Task objective.
The lines below, from the first through the one containing "height: 15px;", are to be given again exactly, with pictures left out and nothing added.

Excerpted data.
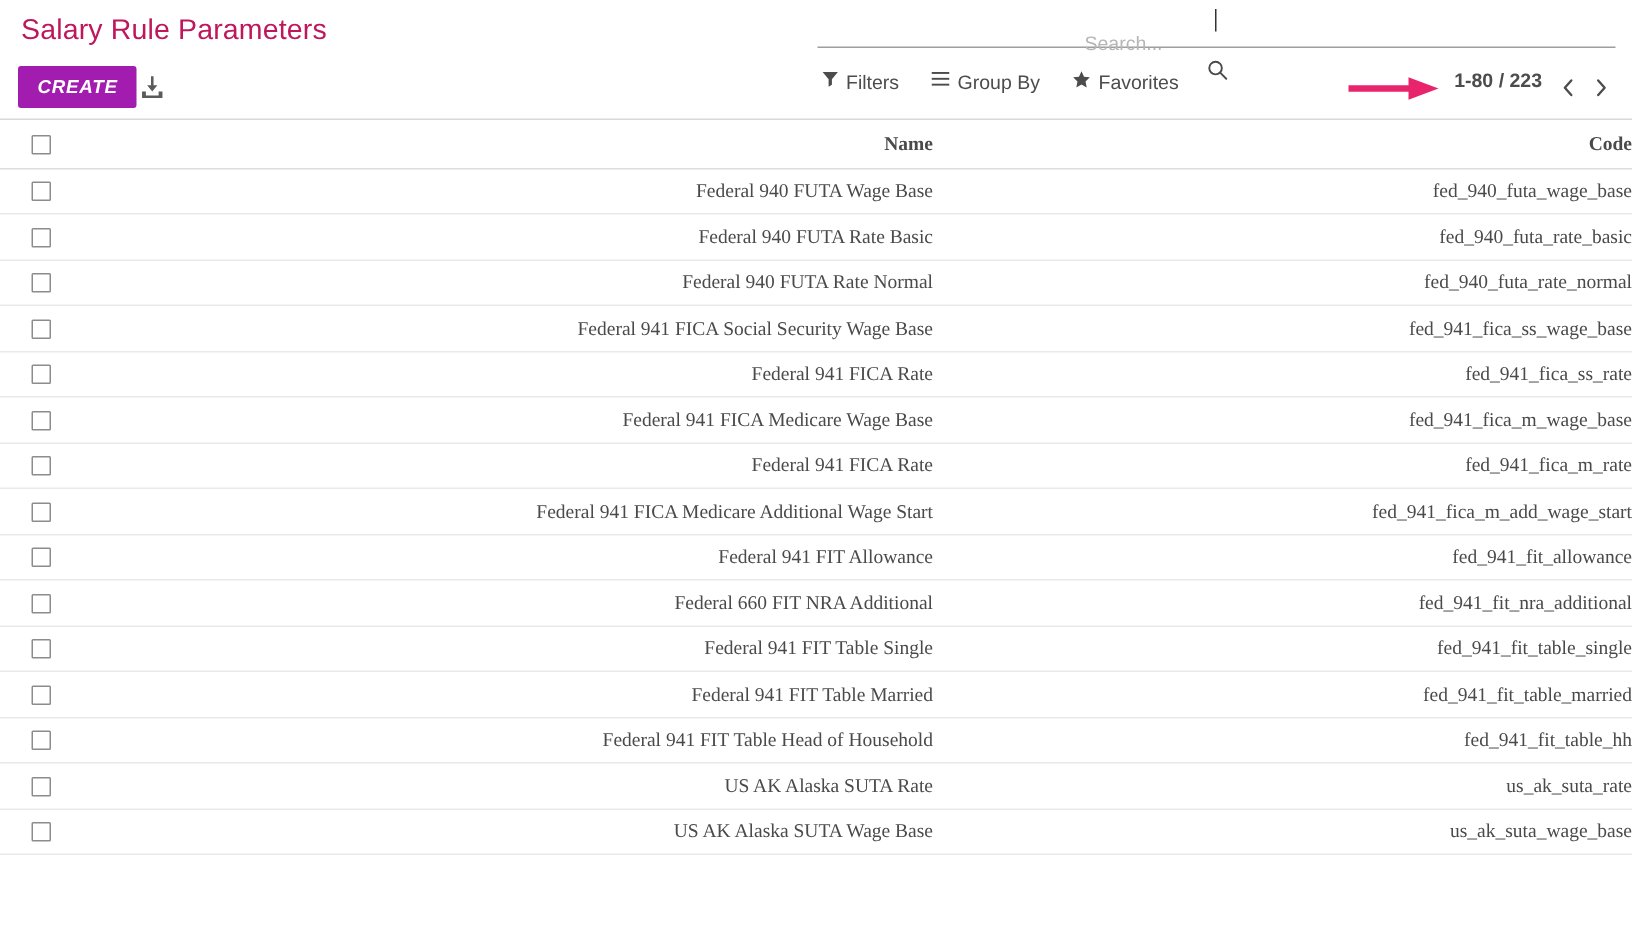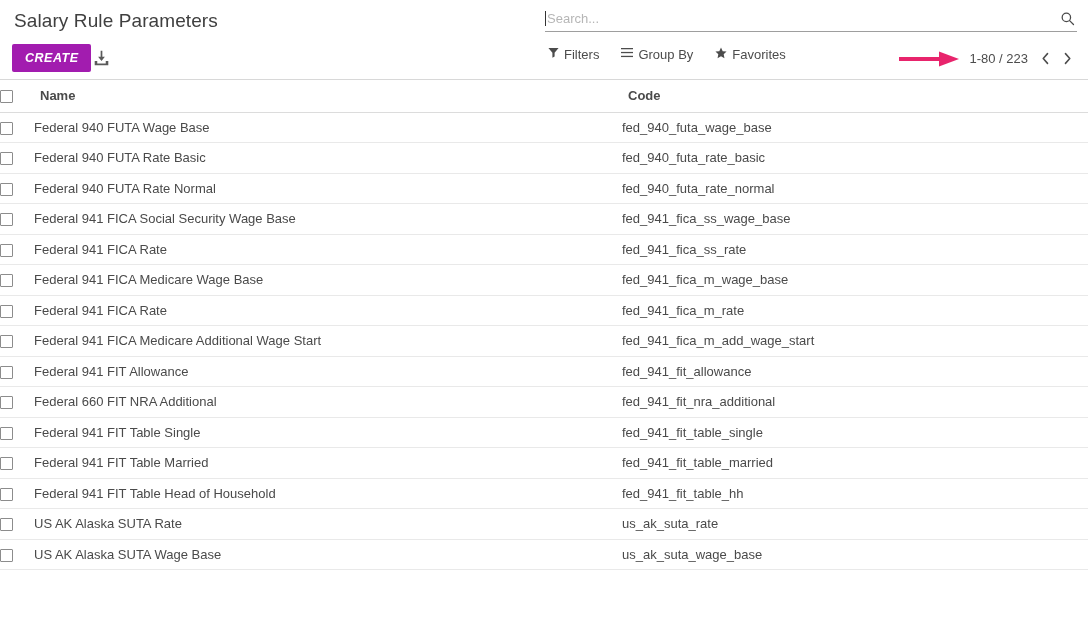--- a/index.html
+++ b/index.html
@@ -68,20 +68,21 @@
   
   .searchview {
     position: absolute;
     left: 545px;
     top: 6px;
     width: 532px;
     height: 26px;
     border-bottom: 1px solid #9e9e9e;
     display: flex;
     align-items: center;
+    flex-direction: column;
   }
   .search-caret {
     width: 1px;
     height: 15px;
     background: #333;
     margin-right: 1px;
     flex: none;
   }
   .search-input {
     flex: 1 1 auto;
@@ -130,22 +131,23 @@
     justify-content: center;
     color: #4c4c4c;
   }
 
   
   .pager {
     position: absolute;
     right: 10px;
     top: 46px;
     display: flex;
-    align-items: center;
+    align-items: flex-start;
     gap: 0;
+    font-weight: bold;
   }
   .pager-value {
     font-size: 13px;
     color: #4c4c4c;
     white-space: nowrap;
     padding: 0 6px;
     cursor: pointer;
   }
   .pager-btn {
     width: 22px;
@@ -175,23 +177,24 @@
     overflow: hidden;
     background: #ffffff;
   }
   table.o-list {
     width: 1088px;
     border-collapse: collapse;
     table-layout: fixed;
   }
   table.o-list th,
   table.o-list td {
-    text-align: left;
+    text-align: right;
     vertical-align: middle;
     padding: 0;
+    font-family: Liberation Serif, serif;
   }
 
   col.c-check { width: 34px; }
   col.c-name  { width: 588px; }
   col.c-code  { width: 466px; }
 
   thead th {
     height: 32px;
     border-bottom: 1px solid #dcdcdc;
     font-size: 13px;
@@ -233,21 +236,21 @@
     border-radius: 1px;
     cursor: pointer;
     vertical-align: middle;
   }
 </style>
 </head>
 <body>
 
 <div class="control-panel">
 
-  <div class="breadcrumb-title" style="color: #404040;">Salary Rule Parameters</div>
+  <div class="breadcrumb-title" style="color: #be185d;">Salary Rule Parameters</div>
 
   <button class="btn-create" style="background: #a21caf; font-style: italic;">CREATE</button>
 
   <div class="btn-import">
     <svg width="17" height="17" viewBox="0 0 20 20" fill="currentColor">
       <path d="M9 1h2v7h3l-4 5-4-5h3V1z"></path>
       <path d="M2 13h3v3h10v-3h3v5H2v-5z"></path>
     </svg>
   </div>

Exercise answer.
--- a/index.html
+++ b/index.html
@@ -68,20 +68,21 @@
   
   .searchview {
     position: absolute;
     left: 545px;
     top: 6px;
     width: 532px;
     height: 26px;
     border-bottom: 1px solid #9e9e9e;
     display: flex;
     align-items: center;
+    flex-direction: column;
   }
   .search-caret {
     width: 1px;
     height: 15px;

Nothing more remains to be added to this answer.